Dara berusaha melepaskan tangan Vania yang terbilang cukup kuat mencekiknya hingga ia benar-benar kesusahan untuk bernapas.
"Dara, jangan terlalu senang dan merasa menang. Permainan gue belum di mulai," ujar Vania lagi. "Duh, jangan nangis dong, gue jadi ingat korban-korban gue."
Vania tertawa dan merasa menang, wajah Dara benar-benar menyedihkan sekarang. Vania sangat senang karena jam kosong dan toilet ini benar-benar sepi.
"Ups, kelamaan, ya? Sorry," ujar Vania melepas tangannya membuat Dara berusaha meraup udara sebanyak-banyaknya.
"Bye Dara, semoga lo mulai sadar kalau saingan lo adalah gue," ujar Vania tersenyum dan berbalik untuk pergi tapi ia terkejut saat rambutnya di tarik dan punggungnya membentur bilik toilet.
Dara tersenyum menatap Vania yang meringis, apa yang Vania lakukan tadi di balas oleh Dara tapi ia melakukannya lebih kuat hingga wajah Vania lebih merah karena tidak bernapas.

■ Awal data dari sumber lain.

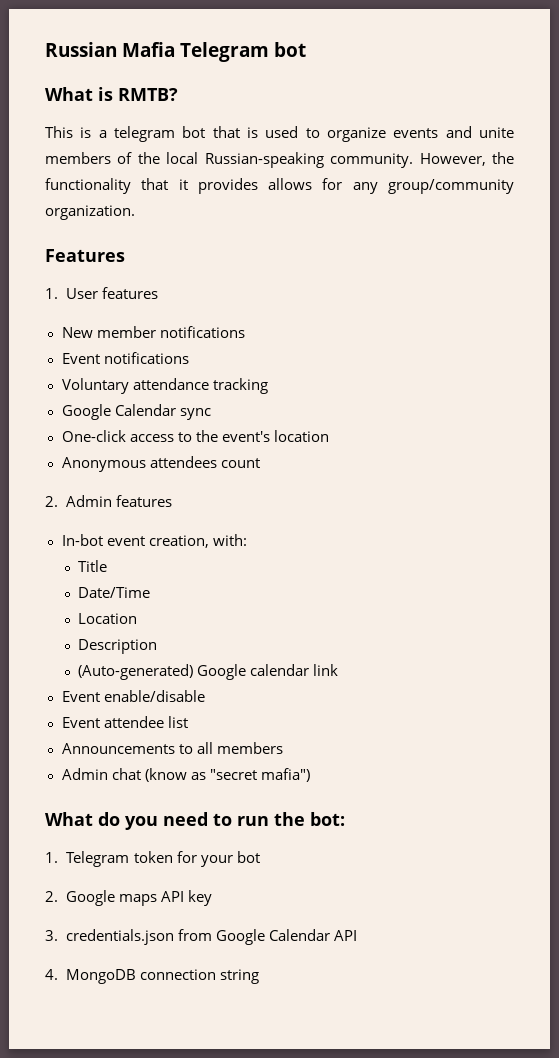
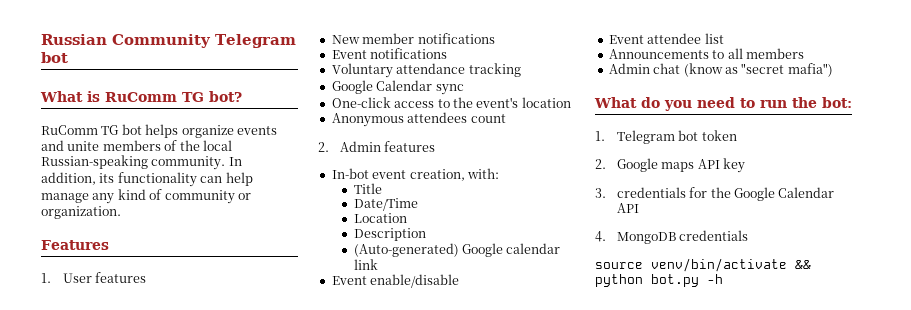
[122,42,176,57] Mafia -> [112,34,211,48] Community
[118,88,178,101] [45,126,320,142] RMTB? // This is a telegram bot that is used to -> [105,91,242,102] [41,124,179,138] RuComm TG bot? // RuComm TG bot helps
[419,152,514,166] [45,178,514,194] However, the functionality that it provides allows for any group/community -> [228,157,242,166] [41,172,253,187] [41,189,251,204] In addition, its functionality can help manage any kind of community or
(130, 859) none -> [678,130,699,141] bot
[176,851,260,867] for your bot -> (737, 135) none
[65,929,212,945] credentials.json from -> [616,187,731,198] credentials for the
[139,969,259,984] connection string -> [679,230,749,241] [595,258,811,272] [595,274,723,287] credentials // source venv/bin/activate && python bot.py -h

"Kita beda, Vania," bisik Dara. "Lo di keluarin dari sekolah karena lo kuat?" tanya Dara tertawa. "Lo salah, lo di keluarin dari sekolah karena lo itu kriminal. Sedangkan gue? Gue bisa ngeluarin orang dari sekolah bahkan buat dia masuk penjara karena gue kuat dan gue benar."
"Aaggrhh!" Vania merasa cengkraman Dara semakin kuat.
"Lo kira gue takut? Enggak. Jangan karena muka gue yang imut dan cantik ini, lo bisa ngira gue lemah," ujar Dara melebarkan senyumnya.
"Lo tanya kenapa teman-teman kelas bisa dekat sama gue? Itu karena mereka bisa lihat mana yang baik dan mana yang enggak." Dara melepas tangannya karena napas Vania makin pendek.
"Mulai sekarang lo bebas usaha untuk dekati Galadrik, gue gak larang," ujar Dara menatap tajam Vania. "Tapi gue pastiin lo pake cara aman dan sehat. Kalau sampai lo pake cara kotor, gue rasa akan ada Amelia kedua setelah ini. Paham?"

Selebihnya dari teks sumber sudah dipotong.